**GIVEN DATA**

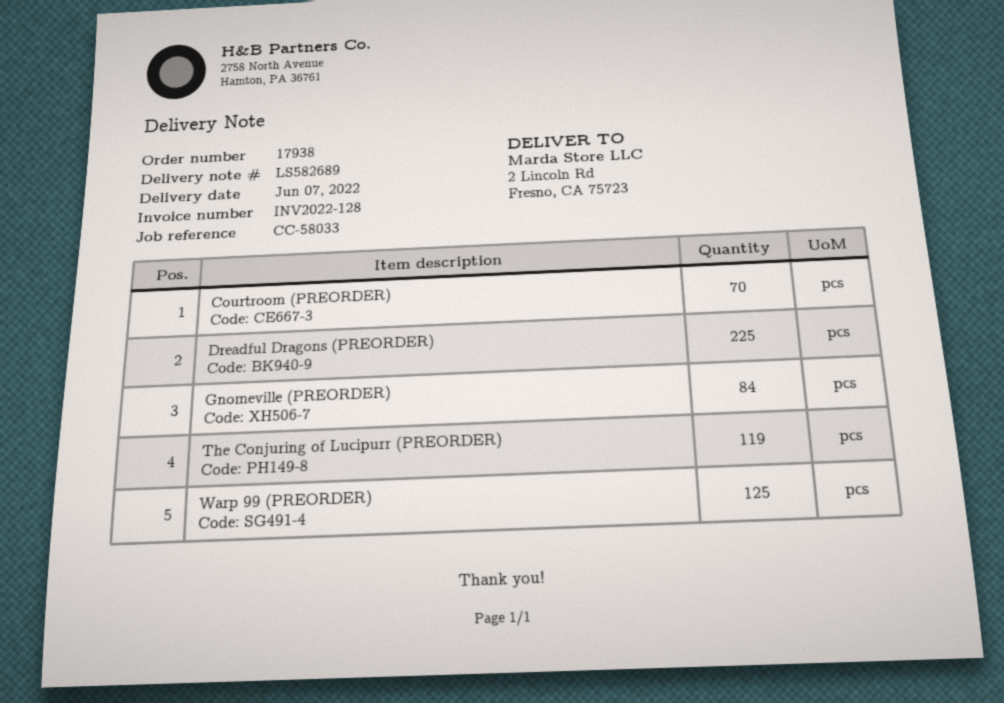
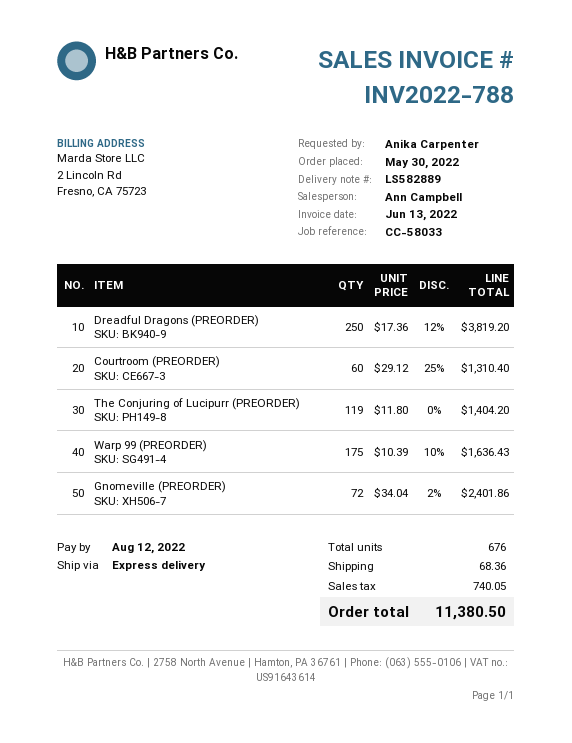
delivery note number: LS582689 -> LS582889
invoice number: INV2022-128 -> INV2022-788
Courtroom (PREORDER): 70 -> 60
Dreadful Dragons (PREORDER): 225 -> 250
Gnomeville (PREORDER): 84 -> 72
Warp 99 (PREORDER): 125 -> 175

**TASK REQUIREMENTS**
The expected output is every line of the data, unchanged, with the pictures skipped.

**WRITTEN SOLUTION**
delivery note number: LS582689 -> LS582889
invoice number: INV2022-128 -> INV2022-788
Courtroom (PREORDER): 70 -> 60
Dreadful Dragons (PREORDER): 225 -> 250
Gnomeville (PREORDER): 84 -> 72
Warp 99 (PREORDER): 125 -> 175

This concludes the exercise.